Extended Data Fig. 10: Evolution of key observables during SMD simulations.

a, Predicted fraction _pBD of P_i egress through the R177-N111 backdoor along SMD replicate 1, with neutral meH73, as obtained by classifier analysis of the enhanced sampling trajectories. b, Predicted fraction _pBD of P_i egress through the R177-N111 backdoor along SMD replicate 1, with positively charged meHis73, as obtained by classifier analysis of the enhanced sampling trajectories. c, Survival analysis of the R177-N111 hydrogen bond in SMD simulations. For each protonation state of meH73, we computed the fraction of trajectories with the R177-N111 hydrogen bond still formed at time t. A distance cut-off of 0.6 nm between atoms CZ of R177 and CG of N111 was used to define a formed hydrogen bond. The solid lines represent the 2 ns-rolling average of the survival fraction.

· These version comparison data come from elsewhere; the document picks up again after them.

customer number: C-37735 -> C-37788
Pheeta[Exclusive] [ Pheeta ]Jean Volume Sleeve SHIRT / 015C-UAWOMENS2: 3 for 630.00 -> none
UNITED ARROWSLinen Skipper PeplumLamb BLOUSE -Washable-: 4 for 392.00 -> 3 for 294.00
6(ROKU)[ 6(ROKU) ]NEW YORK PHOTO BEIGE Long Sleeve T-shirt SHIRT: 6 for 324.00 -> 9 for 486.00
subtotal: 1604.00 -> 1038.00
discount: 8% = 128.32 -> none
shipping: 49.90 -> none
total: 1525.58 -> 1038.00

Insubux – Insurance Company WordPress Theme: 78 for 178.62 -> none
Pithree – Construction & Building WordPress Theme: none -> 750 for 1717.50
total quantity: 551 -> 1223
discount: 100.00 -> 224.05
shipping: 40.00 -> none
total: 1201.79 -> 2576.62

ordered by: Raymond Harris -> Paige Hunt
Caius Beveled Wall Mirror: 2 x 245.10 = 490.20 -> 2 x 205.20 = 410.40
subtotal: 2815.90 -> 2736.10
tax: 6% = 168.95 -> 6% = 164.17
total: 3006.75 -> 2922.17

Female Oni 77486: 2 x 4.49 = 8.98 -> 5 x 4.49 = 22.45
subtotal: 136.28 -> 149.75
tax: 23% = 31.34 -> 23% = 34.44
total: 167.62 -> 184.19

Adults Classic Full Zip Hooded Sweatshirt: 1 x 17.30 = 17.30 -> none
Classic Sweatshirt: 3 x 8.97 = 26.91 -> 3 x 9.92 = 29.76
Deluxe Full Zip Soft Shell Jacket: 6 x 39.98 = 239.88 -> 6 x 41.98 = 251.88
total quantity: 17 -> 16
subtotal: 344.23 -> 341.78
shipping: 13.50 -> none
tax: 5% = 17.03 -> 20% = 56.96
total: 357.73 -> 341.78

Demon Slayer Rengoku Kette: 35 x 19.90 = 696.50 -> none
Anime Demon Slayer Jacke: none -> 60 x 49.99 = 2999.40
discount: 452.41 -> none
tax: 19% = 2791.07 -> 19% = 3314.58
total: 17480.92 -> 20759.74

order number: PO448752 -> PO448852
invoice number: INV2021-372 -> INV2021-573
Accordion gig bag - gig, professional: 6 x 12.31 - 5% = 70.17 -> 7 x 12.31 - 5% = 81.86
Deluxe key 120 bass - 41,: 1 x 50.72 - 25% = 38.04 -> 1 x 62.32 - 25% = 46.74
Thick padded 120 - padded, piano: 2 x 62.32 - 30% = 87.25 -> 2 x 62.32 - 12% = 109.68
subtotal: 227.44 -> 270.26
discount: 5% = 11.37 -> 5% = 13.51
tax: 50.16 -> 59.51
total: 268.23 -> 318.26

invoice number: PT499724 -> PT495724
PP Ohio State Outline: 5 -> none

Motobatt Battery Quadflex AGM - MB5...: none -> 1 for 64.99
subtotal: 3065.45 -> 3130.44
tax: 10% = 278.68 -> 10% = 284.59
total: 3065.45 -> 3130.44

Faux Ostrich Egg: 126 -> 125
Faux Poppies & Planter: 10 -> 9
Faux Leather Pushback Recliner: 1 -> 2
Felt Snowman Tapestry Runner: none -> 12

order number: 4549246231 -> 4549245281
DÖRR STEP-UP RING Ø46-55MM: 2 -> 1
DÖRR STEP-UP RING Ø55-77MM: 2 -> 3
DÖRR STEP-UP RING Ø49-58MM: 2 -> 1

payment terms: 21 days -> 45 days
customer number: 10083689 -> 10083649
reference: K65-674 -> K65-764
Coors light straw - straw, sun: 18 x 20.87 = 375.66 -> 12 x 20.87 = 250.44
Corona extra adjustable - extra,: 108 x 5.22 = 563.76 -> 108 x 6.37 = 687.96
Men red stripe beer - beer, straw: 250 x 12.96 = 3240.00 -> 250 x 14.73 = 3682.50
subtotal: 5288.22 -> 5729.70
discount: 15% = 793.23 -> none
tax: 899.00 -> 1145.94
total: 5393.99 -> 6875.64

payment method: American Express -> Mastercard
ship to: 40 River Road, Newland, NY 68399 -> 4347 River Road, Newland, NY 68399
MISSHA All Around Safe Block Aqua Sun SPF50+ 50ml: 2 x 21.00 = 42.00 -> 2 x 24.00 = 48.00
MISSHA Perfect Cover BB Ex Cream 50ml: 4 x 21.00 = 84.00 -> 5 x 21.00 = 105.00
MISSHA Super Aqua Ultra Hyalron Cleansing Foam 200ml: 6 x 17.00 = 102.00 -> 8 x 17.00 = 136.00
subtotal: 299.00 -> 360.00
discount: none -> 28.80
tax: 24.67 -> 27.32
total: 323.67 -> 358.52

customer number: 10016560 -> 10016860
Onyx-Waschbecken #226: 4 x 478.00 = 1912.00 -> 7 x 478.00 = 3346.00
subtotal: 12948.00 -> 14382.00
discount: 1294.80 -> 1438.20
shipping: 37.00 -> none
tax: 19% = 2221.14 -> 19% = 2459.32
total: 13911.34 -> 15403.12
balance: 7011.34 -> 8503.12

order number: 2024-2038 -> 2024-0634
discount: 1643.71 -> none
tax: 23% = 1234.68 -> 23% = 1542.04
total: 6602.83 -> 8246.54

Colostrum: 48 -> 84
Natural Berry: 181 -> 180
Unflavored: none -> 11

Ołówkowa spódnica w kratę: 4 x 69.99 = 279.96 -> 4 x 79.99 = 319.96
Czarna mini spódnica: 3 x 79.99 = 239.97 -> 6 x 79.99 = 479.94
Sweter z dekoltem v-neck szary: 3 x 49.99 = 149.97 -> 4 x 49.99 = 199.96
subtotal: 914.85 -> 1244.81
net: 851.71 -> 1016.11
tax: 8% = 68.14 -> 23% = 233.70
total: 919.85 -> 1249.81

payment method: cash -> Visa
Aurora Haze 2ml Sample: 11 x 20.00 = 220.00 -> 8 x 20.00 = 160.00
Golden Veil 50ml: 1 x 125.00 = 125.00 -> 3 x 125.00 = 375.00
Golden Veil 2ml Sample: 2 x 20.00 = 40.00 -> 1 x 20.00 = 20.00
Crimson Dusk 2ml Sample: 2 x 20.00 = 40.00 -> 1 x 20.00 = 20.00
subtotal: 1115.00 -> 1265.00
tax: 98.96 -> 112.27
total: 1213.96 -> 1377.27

The dotted lines represent the 2 ns-rolling averages of the survival fraction ± SEM. The background overlays represent the raw values for the survival fraction ± SEM. d, Survival analysis of the rotameric state of H161. For each protonation state of meH73, we computed the fraction of trajectories with H161 in a core-like rotameric state. H161 side-chain rotameric states were defined by χ₁ torsion angle being above or below 180 deg. Representation conventions are the same as for panel c. e–l. Evolution of structural observables during for all SMD simulation replicates. For clarity, 2 ns-moving averages are shown.